Part of Advances in Neural Information Processing Systems 36 (NeurIPS 2023) Main Conference Track

Bibtex Paper Supplemental

Authors

Benjamin Edelman, Surbhi Goel, Sham Kakade, Eran Malach, Cyril Zhang

Abstract

In modern deep learning, algorithmic choices (such as width, depth, and learning rate) are known to modulate nuanced resource tradeoffs. This work investigates how these complexities necessarily arise for feature learning in the presence of computational-statistical gaps. We begin by considering offline sparse parity learning, a supervised classification problem which admits a statistical query lower bound for gradient-based training of a multilayer perceptron. This lower bound can be interpreted as a multi-resource tradeoff frontier: successful learning can only occur if one is sufficiently rich (large model), knowledgeable (large dataset), patient (many training iterations), or lucky (many random guesses). We show, theoretically and experimentally, that sparse initialization and increasing network width yield significant improvements in sample efficiency in this setting.
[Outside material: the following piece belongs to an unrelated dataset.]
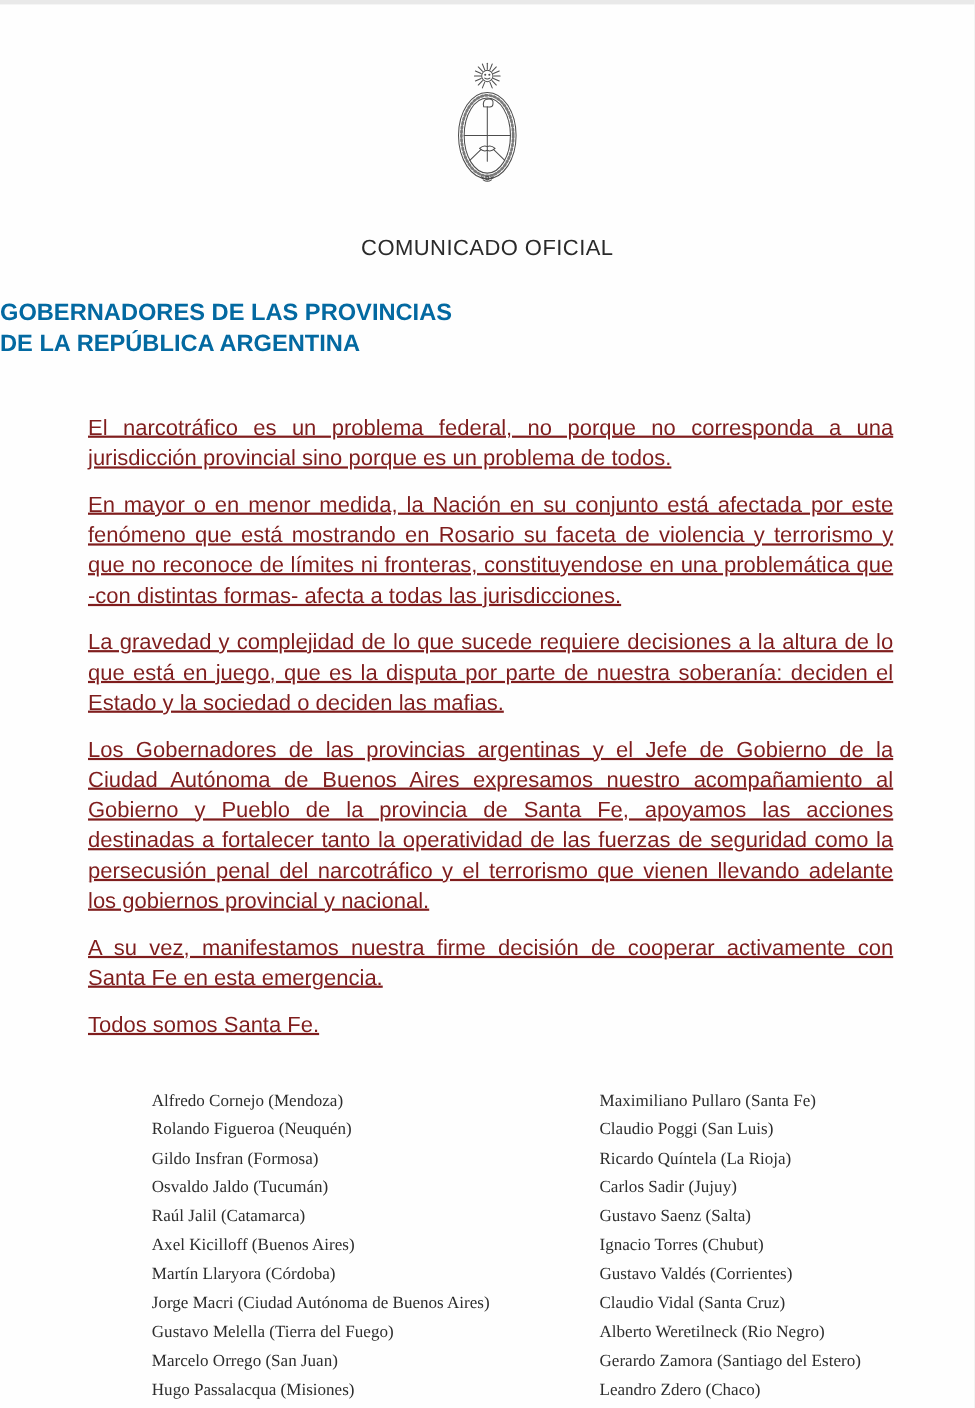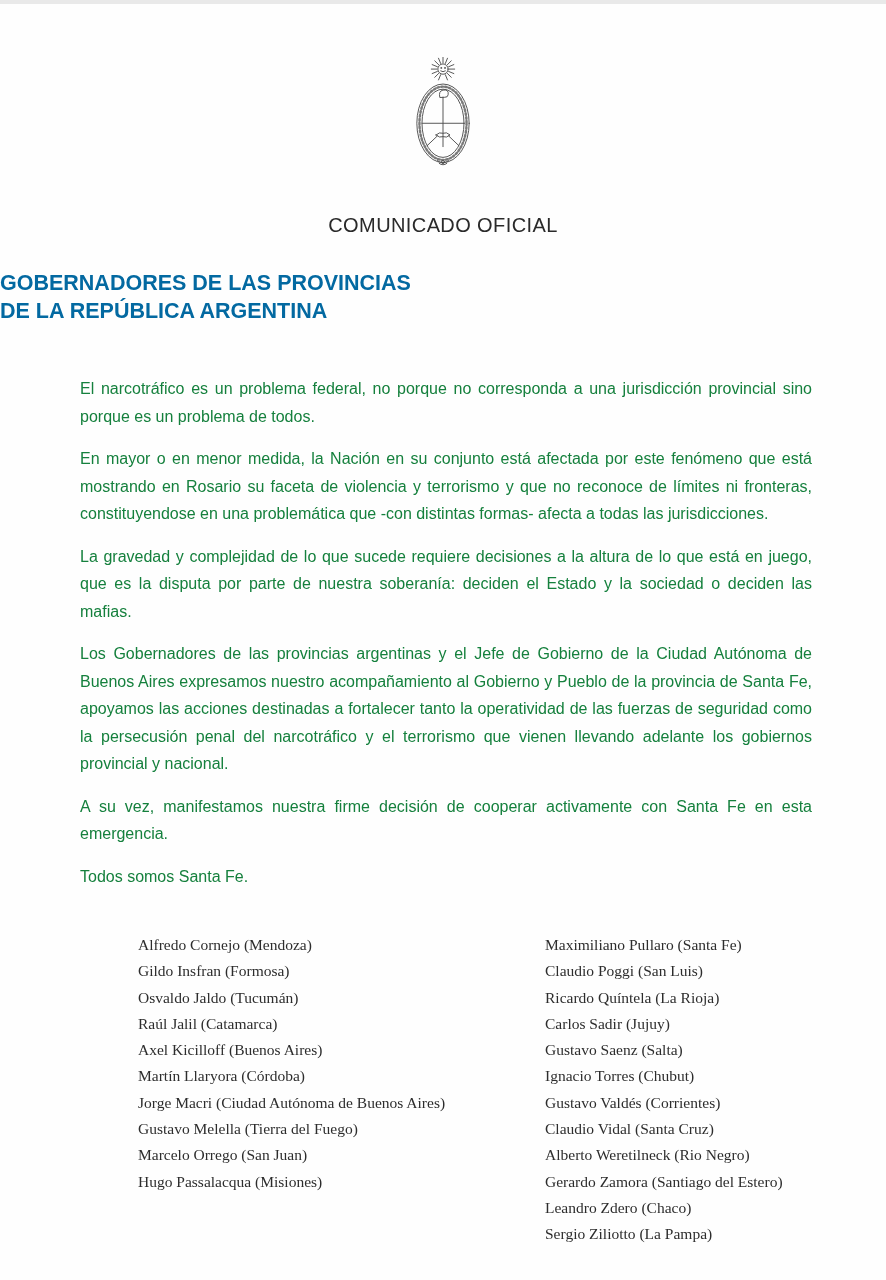"El narcotráfico es un problema" .para { color: #15803d -> #7f1d1d; font-size: 16px -> 20px; text-decoration: none -> underline }
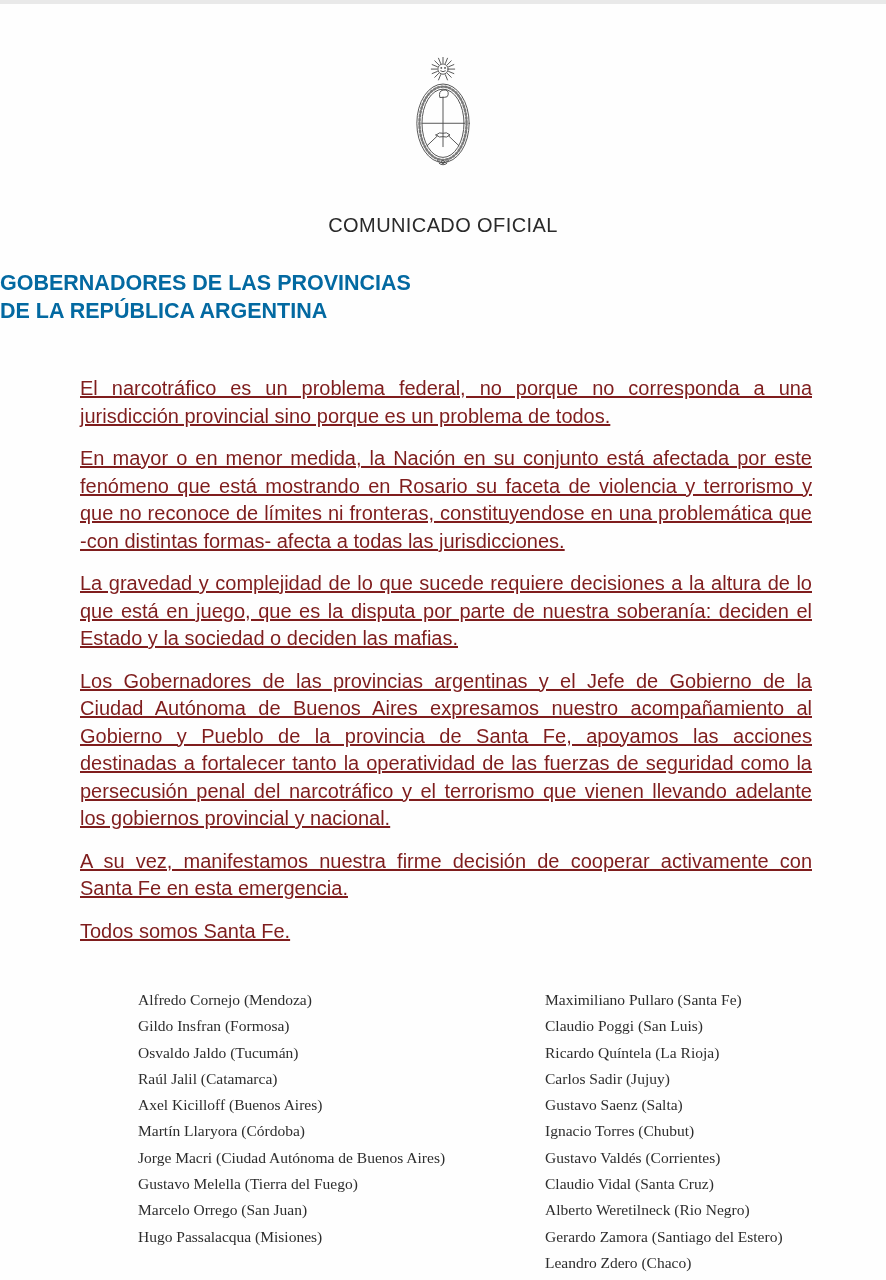"Rolando Figueroa (Neuquén)" span.sig-item { html: none -> <span>Rolando Figueroa (Neuquén)</span> }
Here, width plays the role of parallel search: it amplifies the probability of finding "lottery ticket" neurons, which learn sparse features more sample-efficiently. Finally, we show that the synthetic sparse parity task can be useful as a proxy for real problems requiring axis-aligned feature learning. We demonstrate improved sample efficiency on tabular classification benchmarks by using wide, sparsely-initialized MLP models; these networks sometimes outperform tuned random forests.